I think that those two plays owe a lot to the work of Woody Allen. Allen generally plays the same character in many of his movies and the main characters in my plays are basically versions of me. Is the Woody Allen of real life anything like his on-screen personas? Does it matter? Well, not really, I admit, but what does matter is that in the roles that Allen is writing, he sees a version of himself in those characters. Maybe he does not do this consciously, but I think we can all agree that we imagine that Alvy Singer or Larry Lipton to be Woody Allen in one way or another. Not only can we not avoid that viewpoint, I think that Allen knows it is a character that can be identified with and so he, until he took a break from acting in his roles, writes that same basic version over and over again.
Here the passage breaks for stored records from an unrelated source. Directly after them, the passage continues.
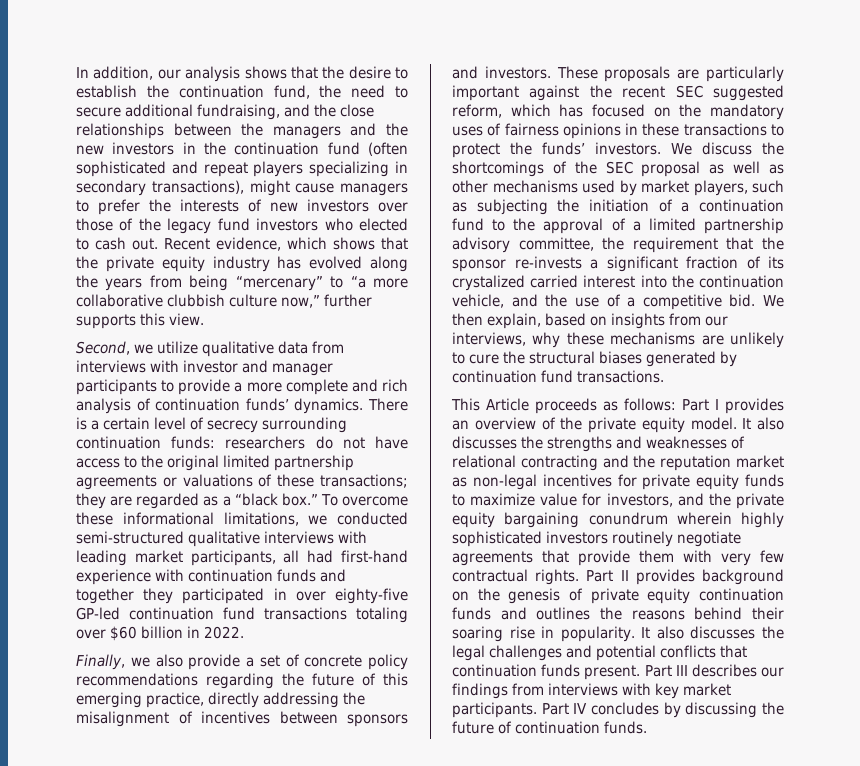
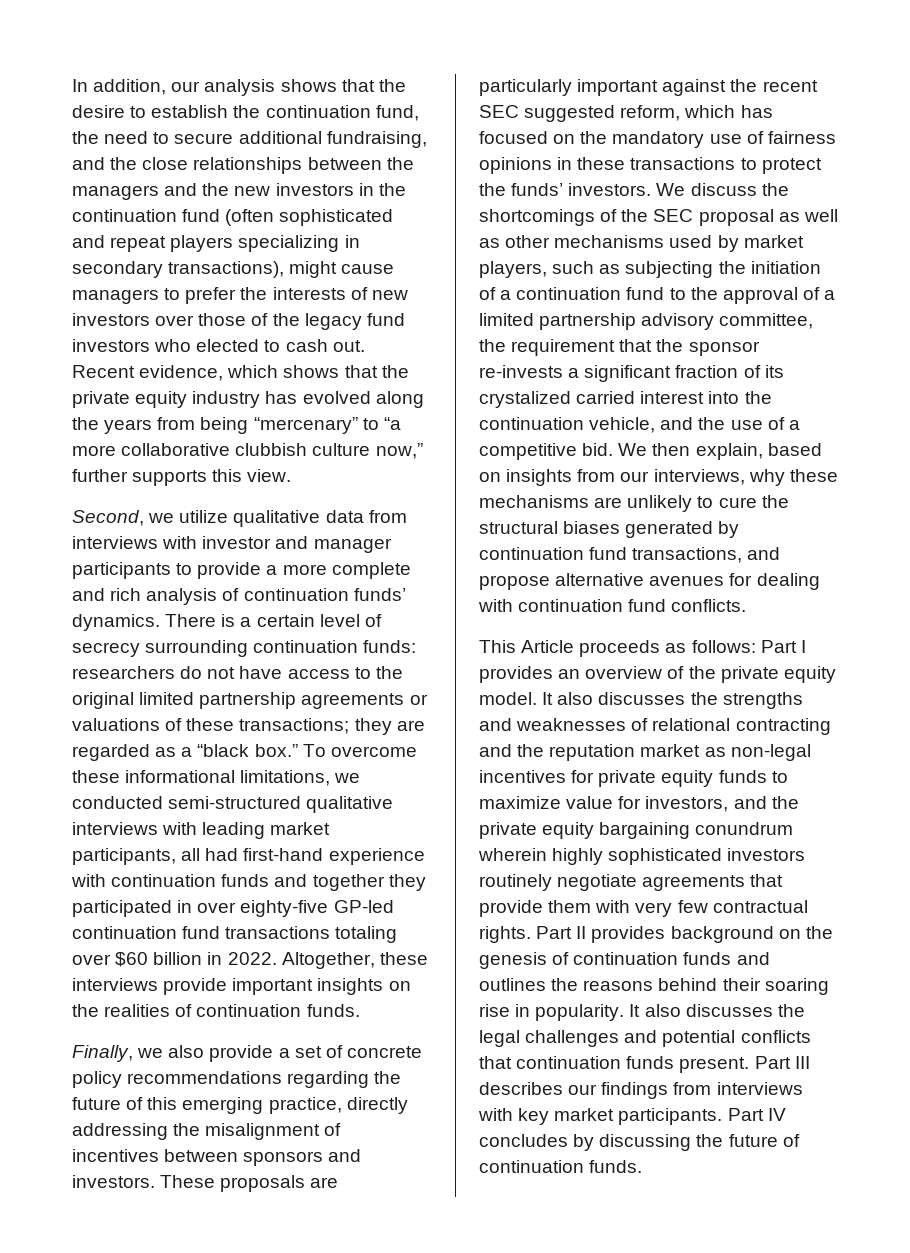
+ Altogether, these interviews provide important insights on the realities of continuation funds.
- These proposals are particularly important against the recent SEC suggested reform, which has focused on the mandatory uses of fairness opinions in these transactions to protect the funds’ investors.
+ These proposals are particularly important against the recent SEC suggested reform, which has focused on the mandatory use of fairness opinions in these transactions to protect the funds’ investors.
- We then explain, based on insights from our interviews, why these mechanisms are unlikely to cure the structural biases generated by continuation fund transactions.
+ We then explain, based on insights from our interviews, why these mechanisms are unlikely to cure the structural biases generated by continuation fund transactions, and propose alternative avenues for dealing with continuation fund conflicts.
- Part II provides background on the genesis of private equity continuation funds and outlines the reasons behind their soaring rise in popularity.
+ Part II provides background on the genesis of continuation funds and outlines the reasons behind their soaring rise in popularity.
I would argue beyond this that Allen purposely chooses to have characters similar to himself so that he may give it his feelings and emotions while putting them in either situations which he can rework creatively OR situations which are long term expansions of permutations. I would say that Manhattan Murder Mystery is one of those expansions, a dream of an ideal life for Allen, assuming he had stayed with Diane Keaton. It is obviously kind of a cliché situation finding yourself in the middle of a murder mystery, but I think the plot is separate from the life the Liptons had been leading up to that point.
In his film Manhattan, Allen’s character Issac Davis is dating a 17 year old, played by Mariel Hemingway. Hemingway’s character is reportedly based on Stacey Nelkin with whom Allen had a relationship that began when she was 17. Allen has never acknowledged this relationship, but based on his history as a filmmaker and actor, I cannot help but wonder if this is not yet another example of permutation in Allen’s work. I can imagine him saying to his young girlfriend that perhaps she should plan her life without him in it, that she should take the opportunities that come to her without regard for anyone else. Allen seems to have written an ideal version of what he would like to have said to appear on screen. None of this would be possible if Allen were not dwelling on the antecedents, which led to his regret.
This is not atypical for Allen and looking at Play It Again, Sam we even see his character having visions of Humphrey Bogart telling him how to move forward as he is in love with his friend’s wife. In a sense, Bogart appearing to Allen’s character allows him to do the most with permutation because not only does he have his own version to rely on, Bogart’s words become a second level of Allen being able to express his emotions within the film. Once again, the object of Allen’s affection is played by Diane Keaton and she also starred in the stage version prior to the making of the movie. It seems a pattern in Allen’s work to focus on Keaton and on permutations, and ideal he is attempting to reach.
For Berryman, Henry arguably has his own permutation in Mr. Bones, a sort of hallucination that Henry has throughout the course of the 385 poems that make up the book. It is “Sir Bones” who tells Henry that there is, in fact, a law against him and is often the person who responds to Henry’s comments. In a way, this permutation is not set up as any kind of ideal per se, but one that only speaks the truth to Henry, harboring itself against ideologies. Now, Berryman’s answer to all this is that the nature of the title informs all choices in the poems, but of course by bringing it into the conscious world, we have to question Berryman’s motives and decisions. What can be agreed upon, I hope, is that Sir Bones is Henry’s Id and that by bringing the Id into a named being, has created another permutation.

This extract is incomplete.